**Exercise prompt:**
Everything in the records below is to be reproduced exactly, apart from the images.

**Data supplied:**
══════════════════════════════

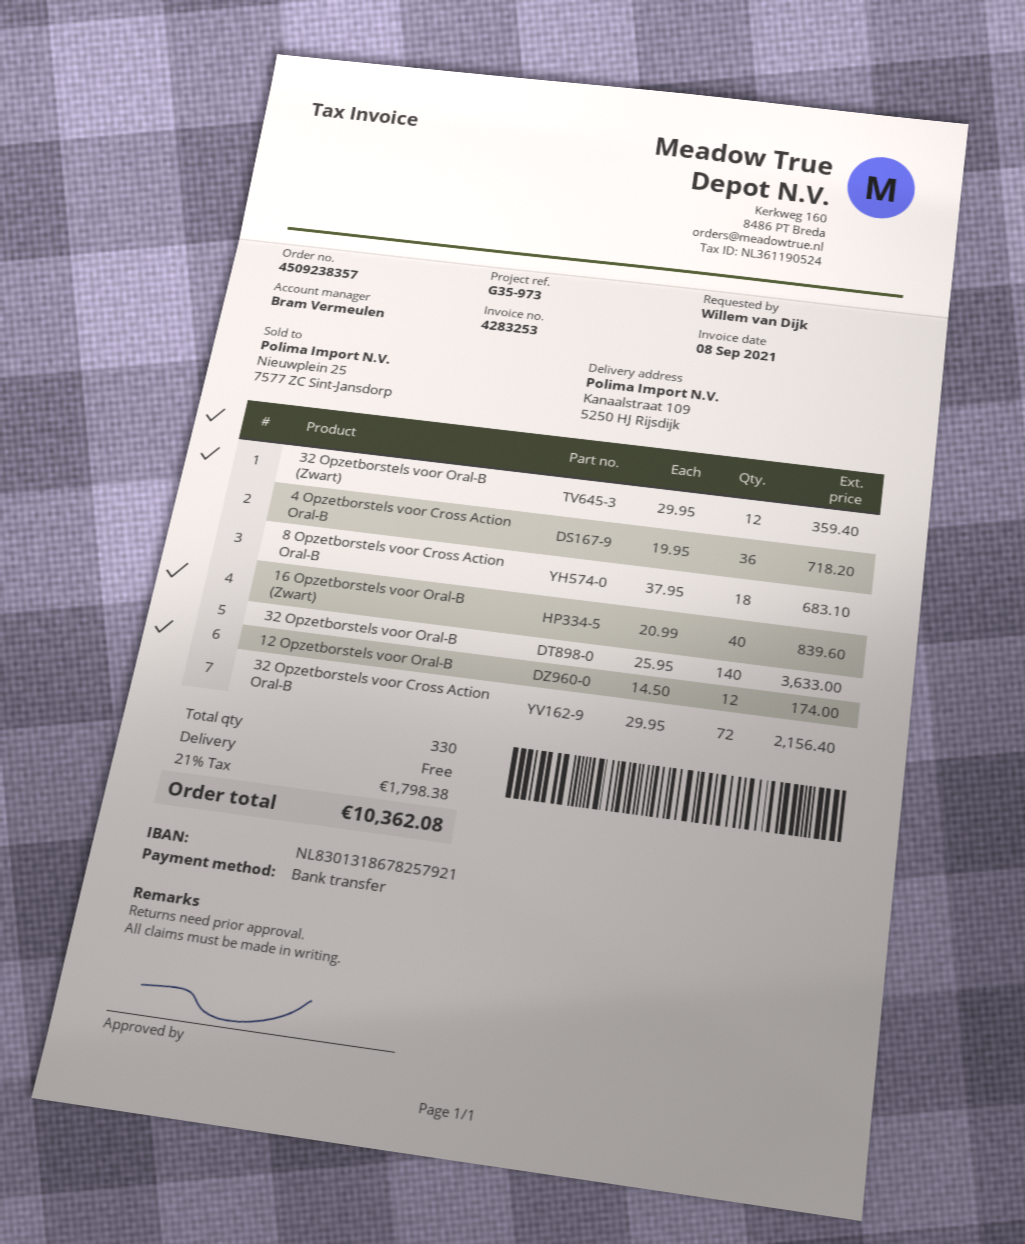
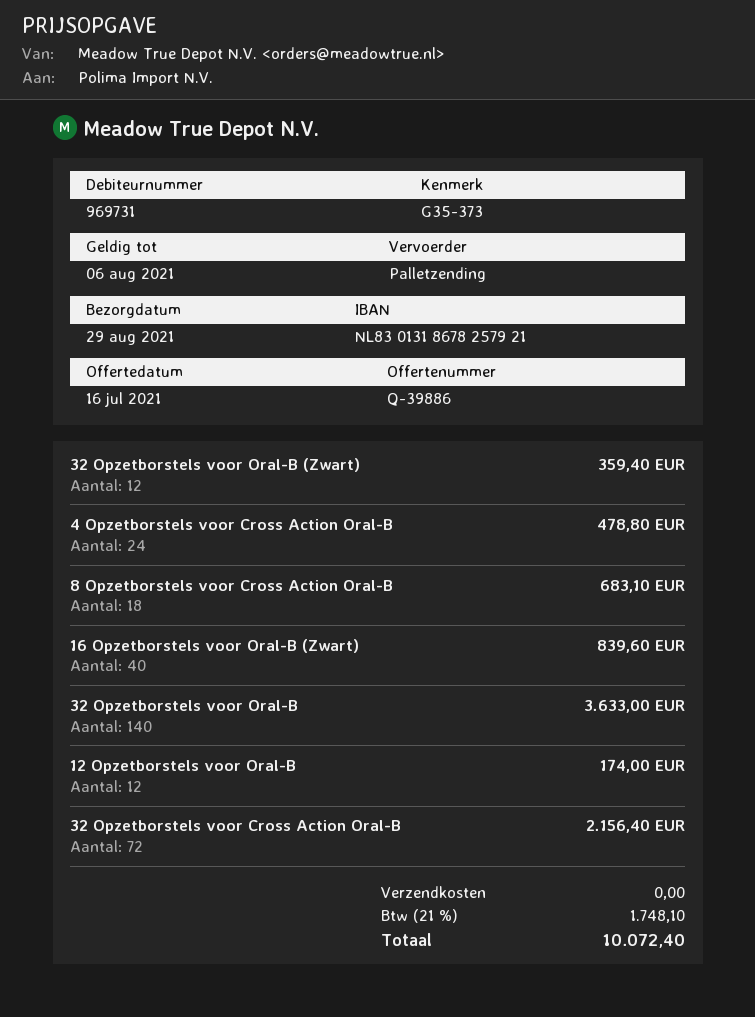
reference: G35-973 -> G35-373
4 Opzetborstels voor Cross Action Oral-B: 36 for 718.20 -> 24 for 478.80
tax: 21% = 1798.38 -> 21% = 1748.10
total: 10362.08 -> 10072.40

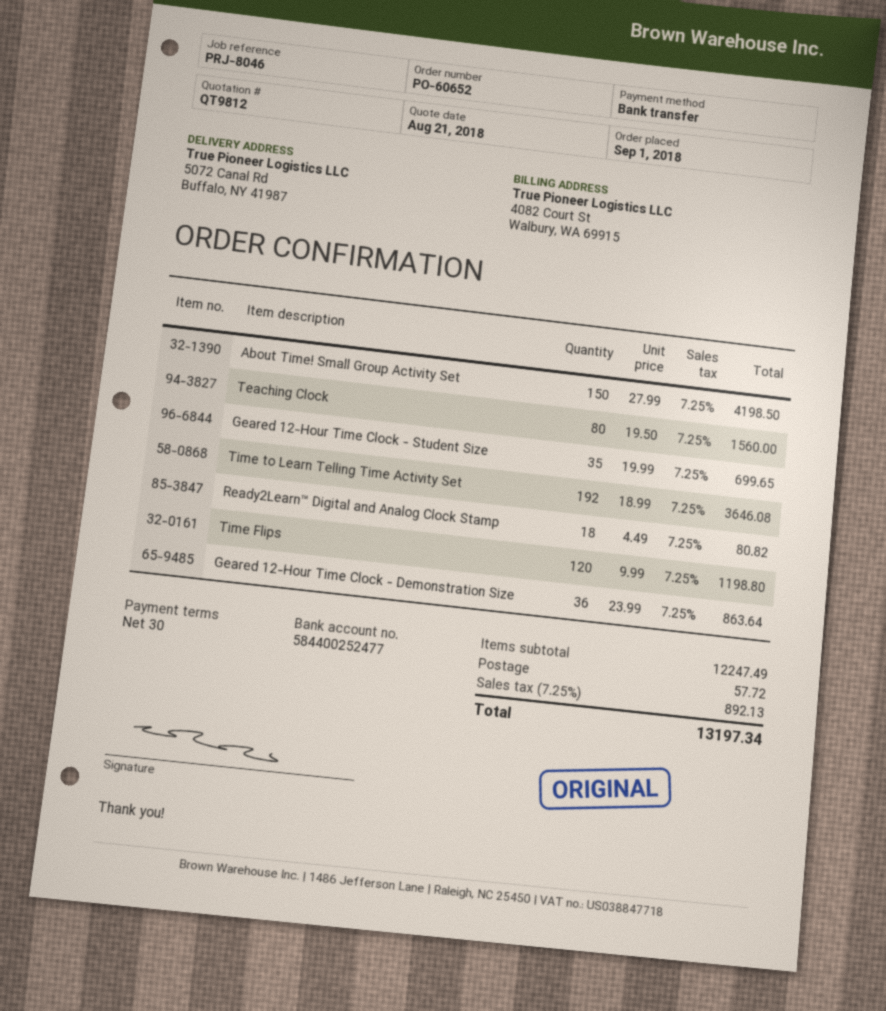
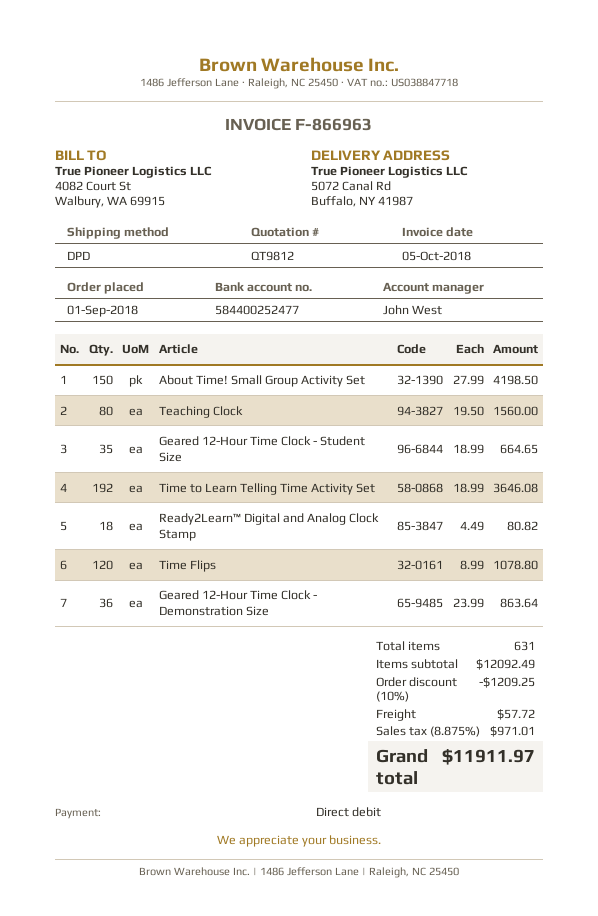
payment method: bank transfer -> direct debit
Geared 12-Hour Time Clock - Student Size: 35 x 19.99 = 699.65 -> 35 x 18.99 = 664.65
Time Flips: 120 x 9.99 = 1198.80 -> 120 x 8.99 = 1078.80
subtotal: 12247.49 -> 12092.49
discount: none -> 10% = 1209.25
tax: 7.25% = 892.13 -> 8.875% = 971.01
total: 13197.34 -> 11911.97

══════════════════════════════

**Exercise answer:**
reference: G35-973 -> G35-373
4 Opzetborstels voor Cross Action Oral-B: 36 for 718.20 -> 24 for 478.80
tax: 21% = 1798.38 -> 21% = 1748.10
total: 10362.08 -> 10072.40

payment method: bank transfer -> direct debit
Geared 12-Hour Time Clock - Student Size: 35 x 19.99 = 699.65 -> 35 x 18.99 = 664.65
Time Flips: 120 x 9.99 = 1198.80 -> 120 x 8.99 = 1078.80
subtotal: 12247.49 -> 12092.49
discount: none -> 10% = 1209.25
tax: 7.25% = 892.13 -> 8.875% = 971.01
total: 13197.34 -> 11911.97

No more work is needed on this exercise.